**STORED DATA**
————
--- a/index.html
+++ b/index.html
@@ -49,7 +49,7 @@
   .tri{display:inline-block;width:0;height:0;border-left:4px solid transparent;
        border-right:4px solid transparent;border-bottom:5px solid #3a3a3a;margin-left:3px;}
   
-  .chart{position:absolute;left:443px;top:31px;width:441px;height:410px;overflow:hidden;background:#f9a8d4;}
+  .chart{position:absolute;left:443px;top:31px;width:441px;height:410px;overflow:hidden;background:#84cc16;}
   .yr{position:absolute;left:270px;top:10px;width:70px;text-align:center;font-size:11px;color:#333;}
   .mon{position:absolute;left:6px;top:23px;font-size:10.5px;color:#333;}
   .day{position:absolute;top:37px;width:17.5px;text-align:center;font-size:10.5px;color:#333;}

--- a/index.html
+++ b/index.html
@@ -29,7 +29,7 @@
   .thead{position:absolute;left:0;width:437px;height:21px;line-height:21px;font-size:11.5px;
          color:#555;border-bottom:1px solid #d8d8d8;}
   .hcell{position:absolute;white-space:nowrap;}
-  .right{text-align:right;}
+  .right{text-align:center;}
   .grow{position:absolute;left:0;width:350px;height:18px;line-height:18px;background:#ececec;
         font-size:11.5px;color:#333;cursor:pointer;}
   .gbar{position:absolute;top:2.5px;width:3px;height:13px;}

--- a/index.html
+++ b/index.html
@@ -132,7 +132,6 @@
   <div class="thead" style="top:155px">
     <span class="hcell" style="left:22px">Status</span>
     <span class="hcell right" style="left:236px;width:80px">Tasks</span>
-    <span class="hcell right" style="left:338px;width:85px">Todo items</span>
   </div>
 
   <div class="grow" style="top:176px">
————
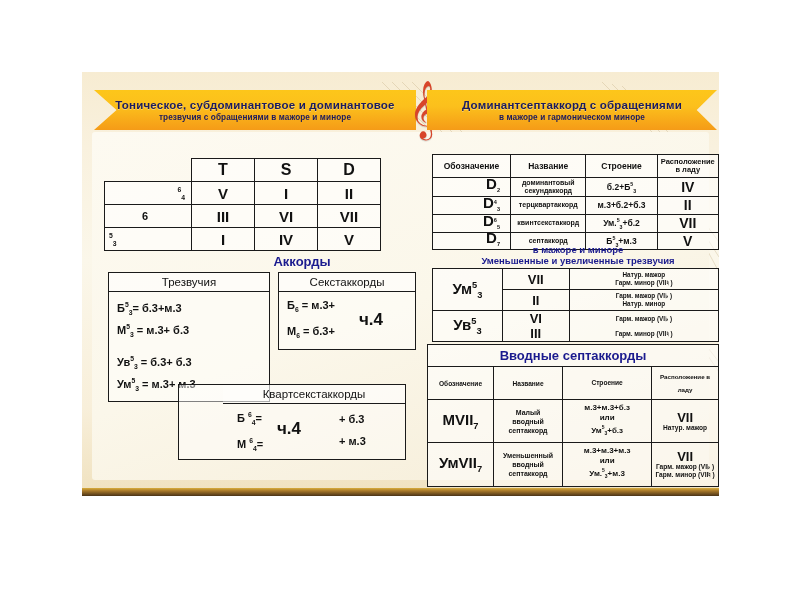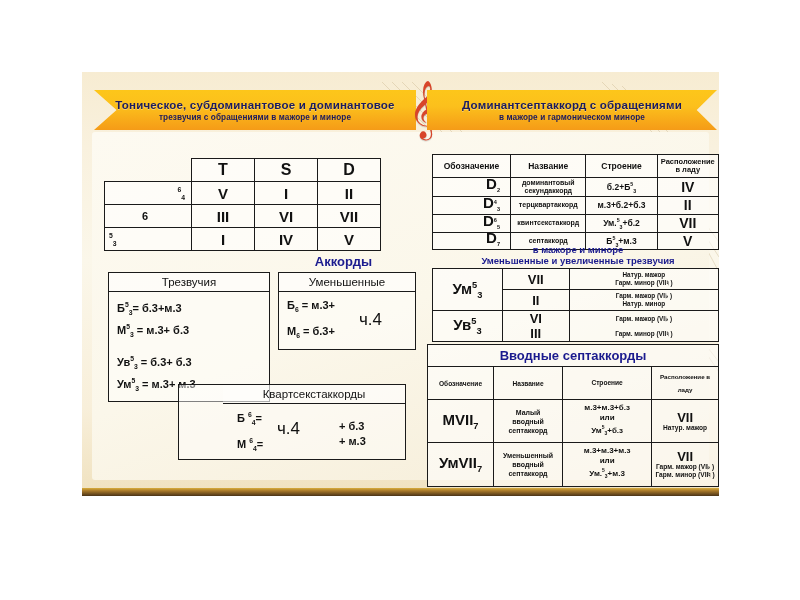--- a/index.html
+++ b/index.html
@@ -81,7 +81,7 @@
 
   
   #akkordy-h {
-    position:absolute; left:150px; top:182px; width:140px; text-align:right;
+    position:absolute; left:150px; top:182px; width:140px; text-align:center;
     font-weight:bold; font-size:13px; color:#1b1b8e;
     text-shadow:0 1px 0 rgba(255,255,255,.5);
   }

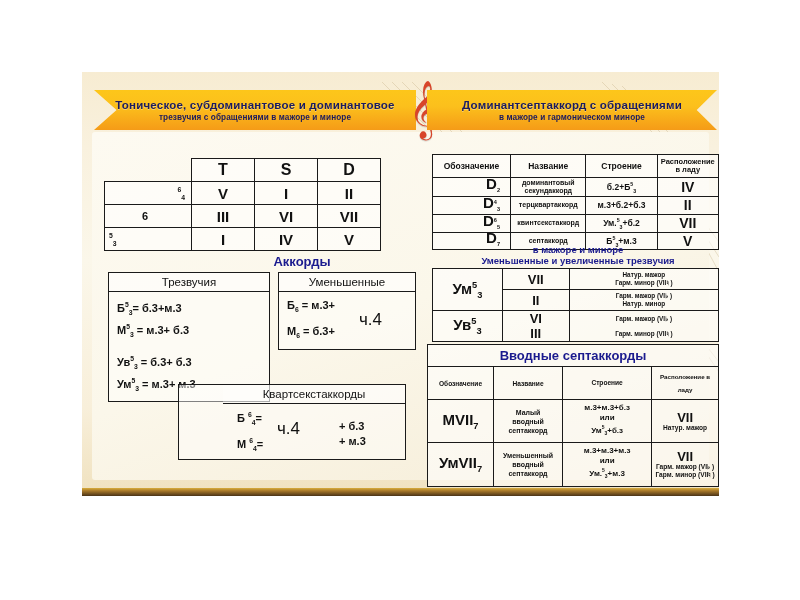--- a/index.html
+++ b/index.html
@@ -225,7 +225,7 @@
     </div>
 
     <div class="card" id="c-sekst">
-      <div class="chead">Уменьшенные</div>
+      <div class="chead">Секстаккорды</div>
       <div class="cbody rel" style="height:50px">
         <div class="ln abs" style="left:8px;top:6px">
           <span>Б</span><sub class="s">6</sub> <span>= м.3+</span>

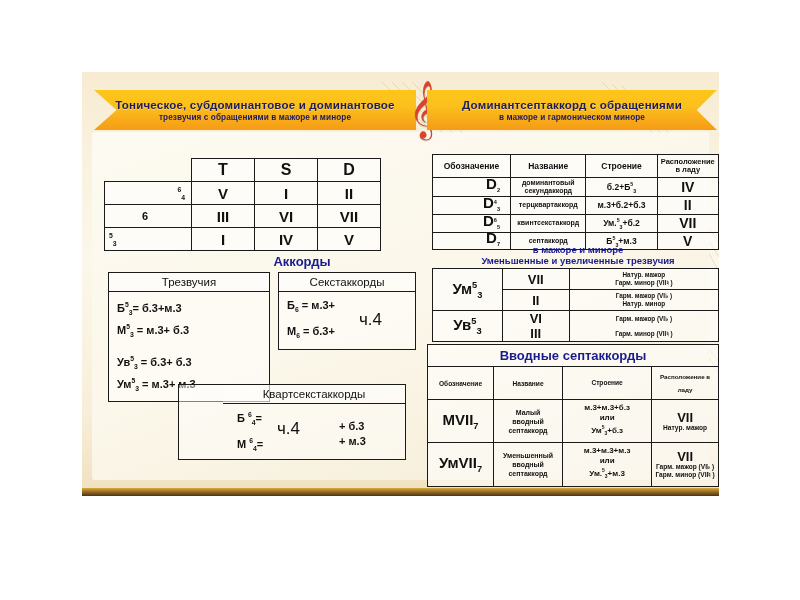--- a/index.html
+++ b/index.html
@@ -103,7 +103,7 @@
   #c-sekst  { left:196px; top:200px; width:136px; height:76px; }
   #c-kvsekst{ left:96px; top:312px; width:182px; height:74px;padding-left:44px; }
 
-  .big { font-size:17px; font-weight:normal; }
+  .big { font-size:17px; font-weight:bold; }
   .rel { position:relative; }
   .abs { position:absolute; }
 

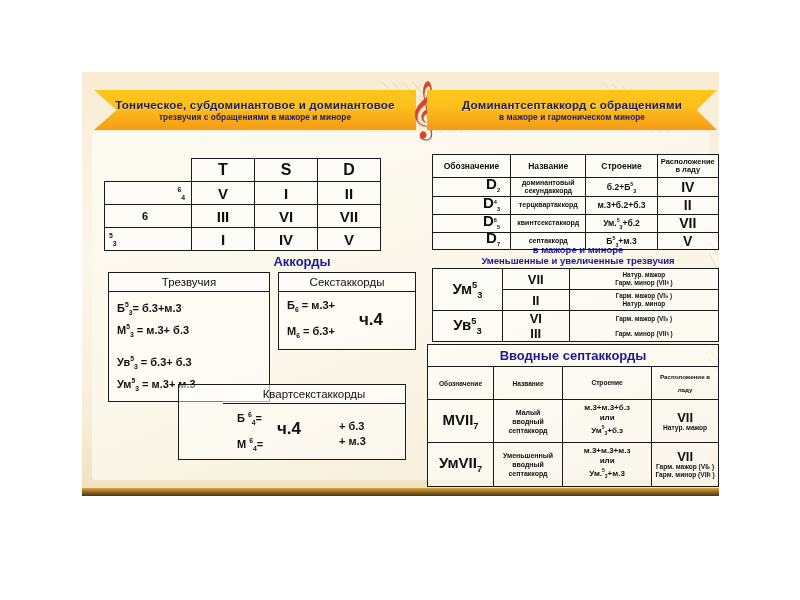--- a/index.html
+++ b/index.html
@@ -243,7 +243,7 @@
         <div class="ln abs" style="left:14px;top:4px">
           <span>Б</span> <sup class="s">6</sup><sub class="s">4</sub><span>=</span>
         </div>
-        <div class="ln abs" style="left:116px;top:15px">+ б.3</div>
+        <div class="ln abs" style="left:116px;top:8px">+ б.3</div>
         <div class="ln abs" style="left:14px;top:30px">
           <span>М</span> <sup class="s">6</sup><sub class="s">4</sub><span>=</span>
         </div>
————
**WORK INSTRUCTIONS**
How many lines of the listing above hold "center"? Answer with the number alone.

**RESPONSE AREA**
4